**Activity**
Please work out how many lines in the records below include the word "RefundedAmount", and reply with that number only.

**Exercise materials**
---

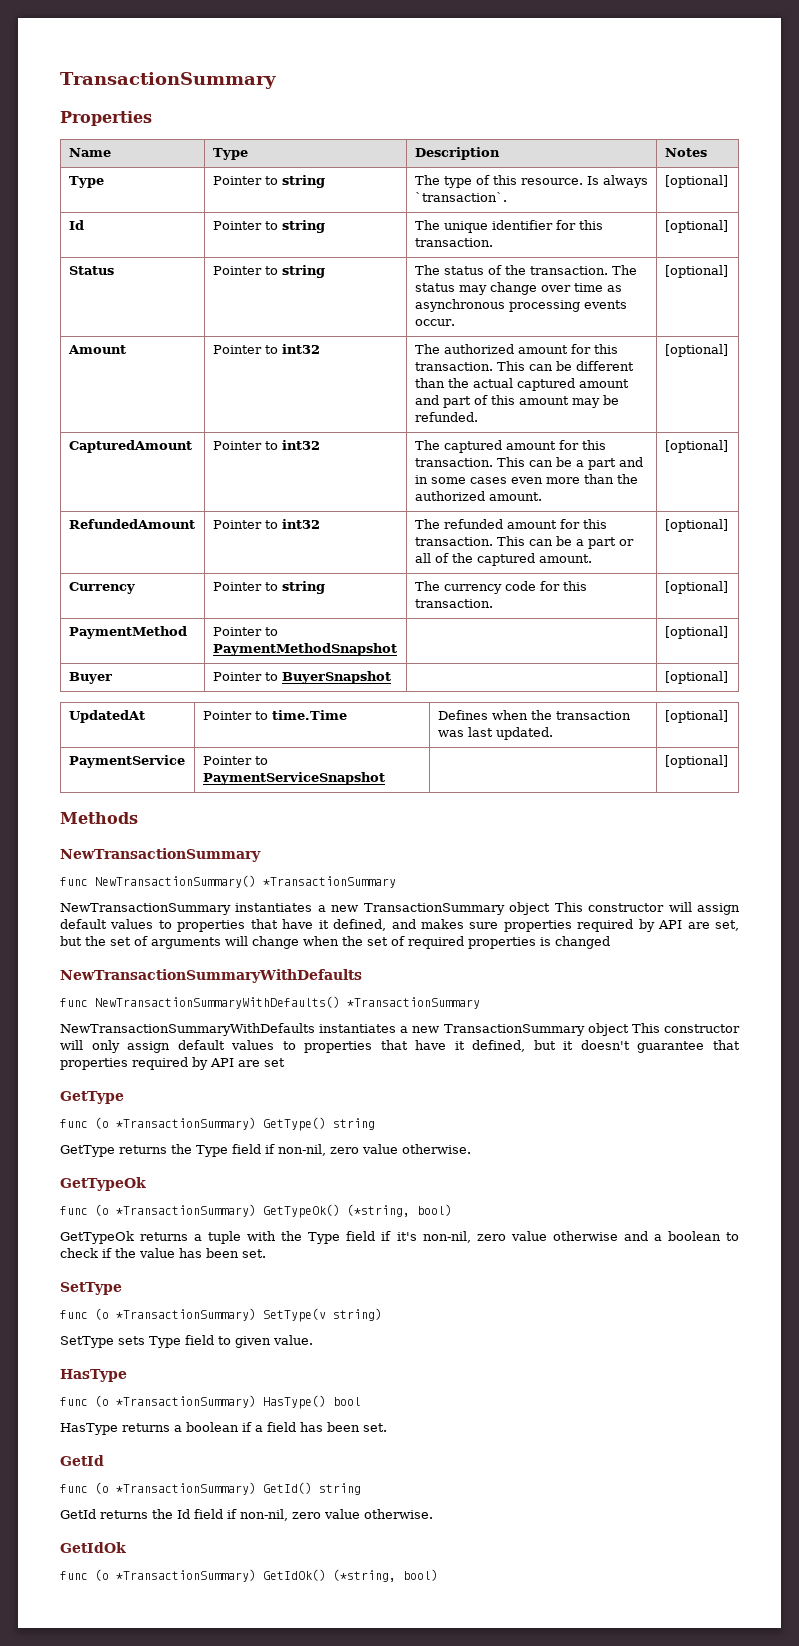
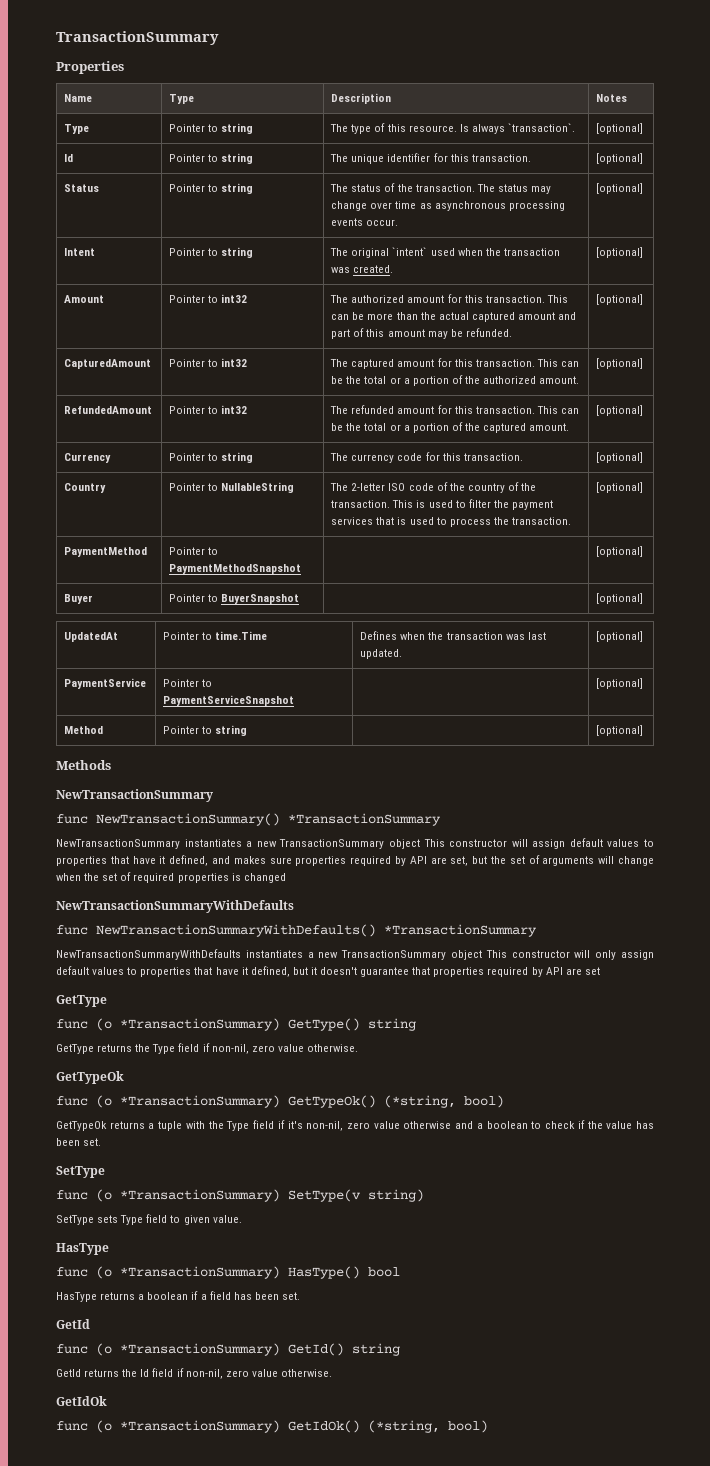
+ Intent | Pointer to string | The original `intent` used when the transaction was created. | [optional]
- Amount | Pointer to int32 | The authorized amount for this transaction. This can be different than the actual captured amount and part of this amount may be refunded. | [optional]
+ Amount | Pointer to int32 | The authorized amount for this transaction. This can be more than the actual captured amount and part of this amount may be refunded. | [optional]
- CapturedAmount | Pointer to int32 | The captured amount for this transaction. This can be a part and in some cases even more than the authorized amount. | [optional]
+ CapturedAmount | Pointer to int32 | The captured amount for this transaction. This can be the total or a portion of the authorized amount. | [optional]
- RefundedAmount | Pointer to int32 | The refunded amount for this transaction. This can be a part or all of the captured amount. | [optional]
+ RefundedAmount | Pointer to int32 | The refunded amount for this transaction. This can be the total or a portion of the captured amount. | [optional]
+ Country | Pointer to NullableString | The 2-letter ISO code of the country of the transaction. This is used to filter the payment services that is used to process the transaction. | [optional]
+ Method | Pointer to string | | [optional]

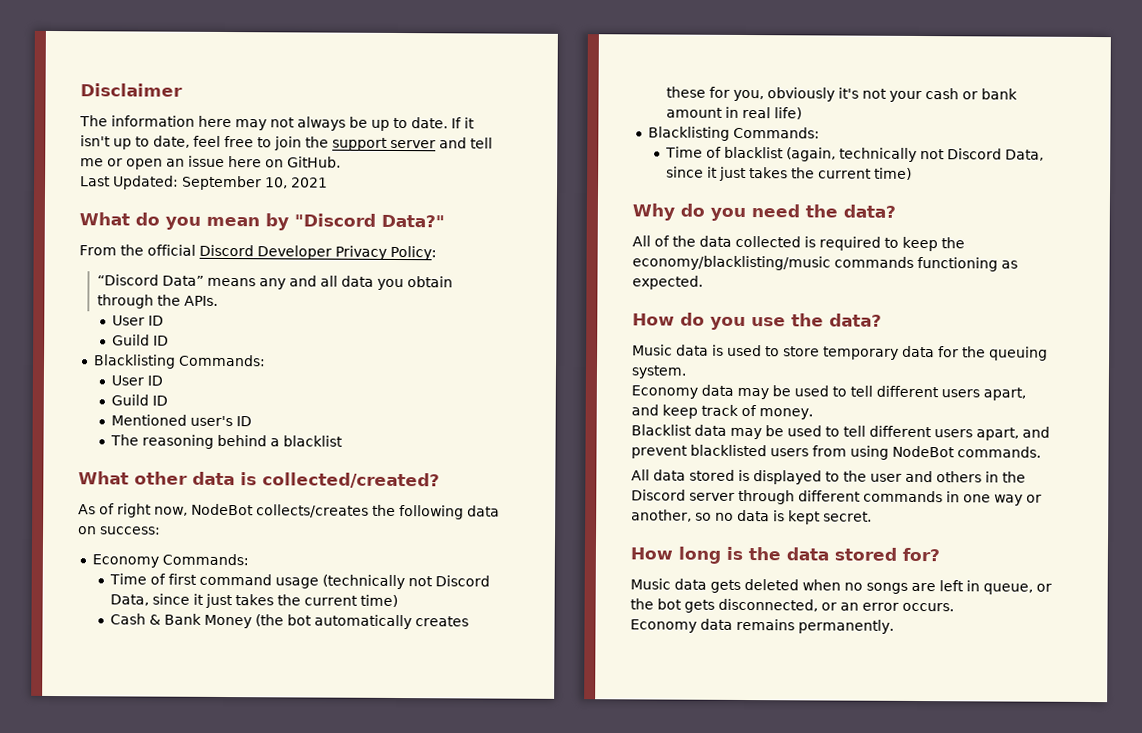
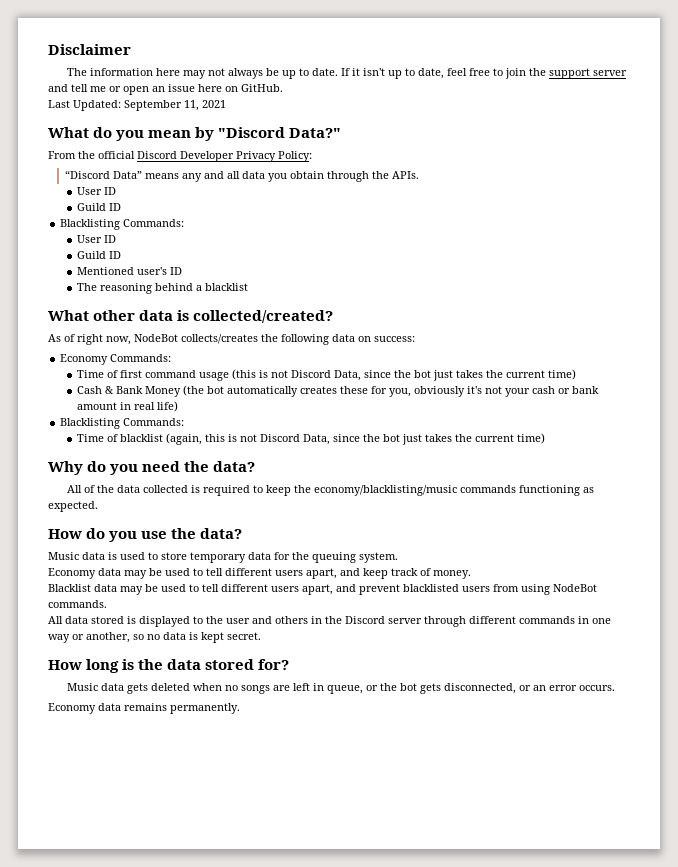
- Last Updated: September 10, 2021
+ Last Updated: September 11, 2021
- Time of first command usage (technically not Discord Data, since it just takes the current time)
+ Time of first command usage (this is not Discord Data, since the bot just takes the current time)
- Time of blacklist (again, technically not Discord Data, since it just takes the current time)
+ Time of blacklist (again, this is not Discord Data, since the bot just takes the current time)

---

**Task solution**
2